§ YOUR ASSIGNMENT: Only the text of the records belongs in the answer, copied exactly and without pictures.

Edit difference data
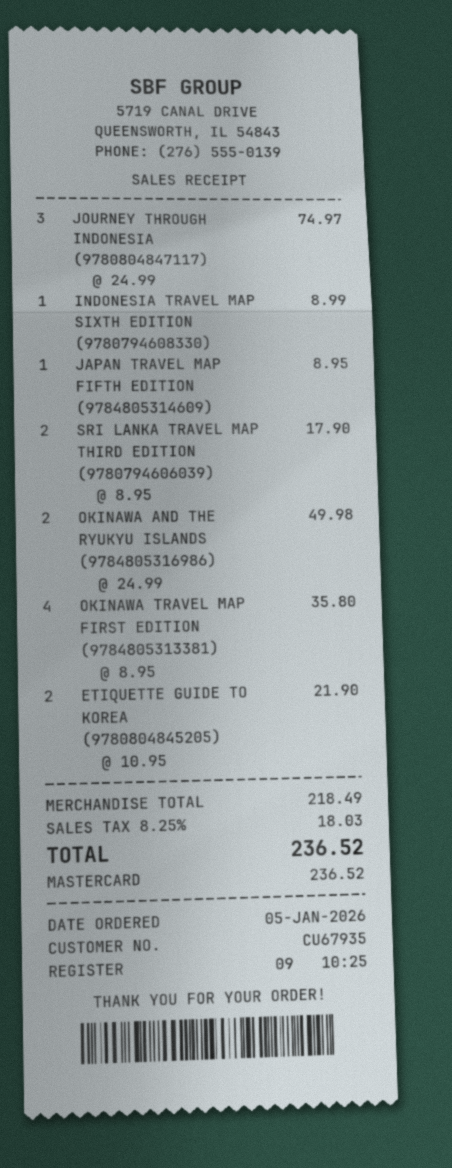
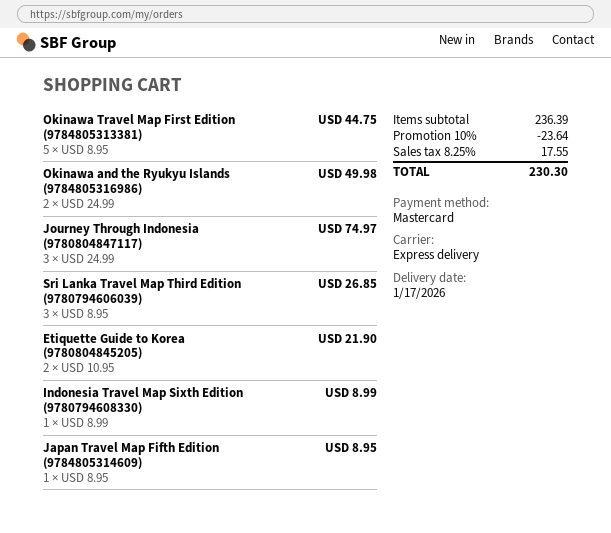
SRI LANKA TRAVEL MAP THIRD EDITION (9780794606039): 2 x 8.95 = 17.90 -> 3 x 8.95 = 26.85
OKINAWA TRAVEL MAP FIRST EDITION (9784805313381): 4 x 8.95 = 35.80 -> 5 x 8.95 = 44.75
subtotal: 218.49 -> 236.39
discount: none -> 10% = 23.64
tax: 8.25% = 18.03 -> 8.25% = 17.55
total: 236.52 -> 230.30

§ RESPONSE BOX:
SRI LANKA TRAVEL MAP THIRD EDITION (9780794606039): 2 x 8.95 = 17.90 -> 3 x 8.95 = 26.85
OKINAWA TRAVEL MAP FIRST EDITION (9784805313381): 4 x 8.95 = 35.80 -> 5 x 8.95 = 44.75
subtotal: 218.49 -> 236.39
discount: none -> 10% = 23.64
tax: 8.25% = 18.03 -> 8.25% = 17.55
total: 236.52 -> 230.30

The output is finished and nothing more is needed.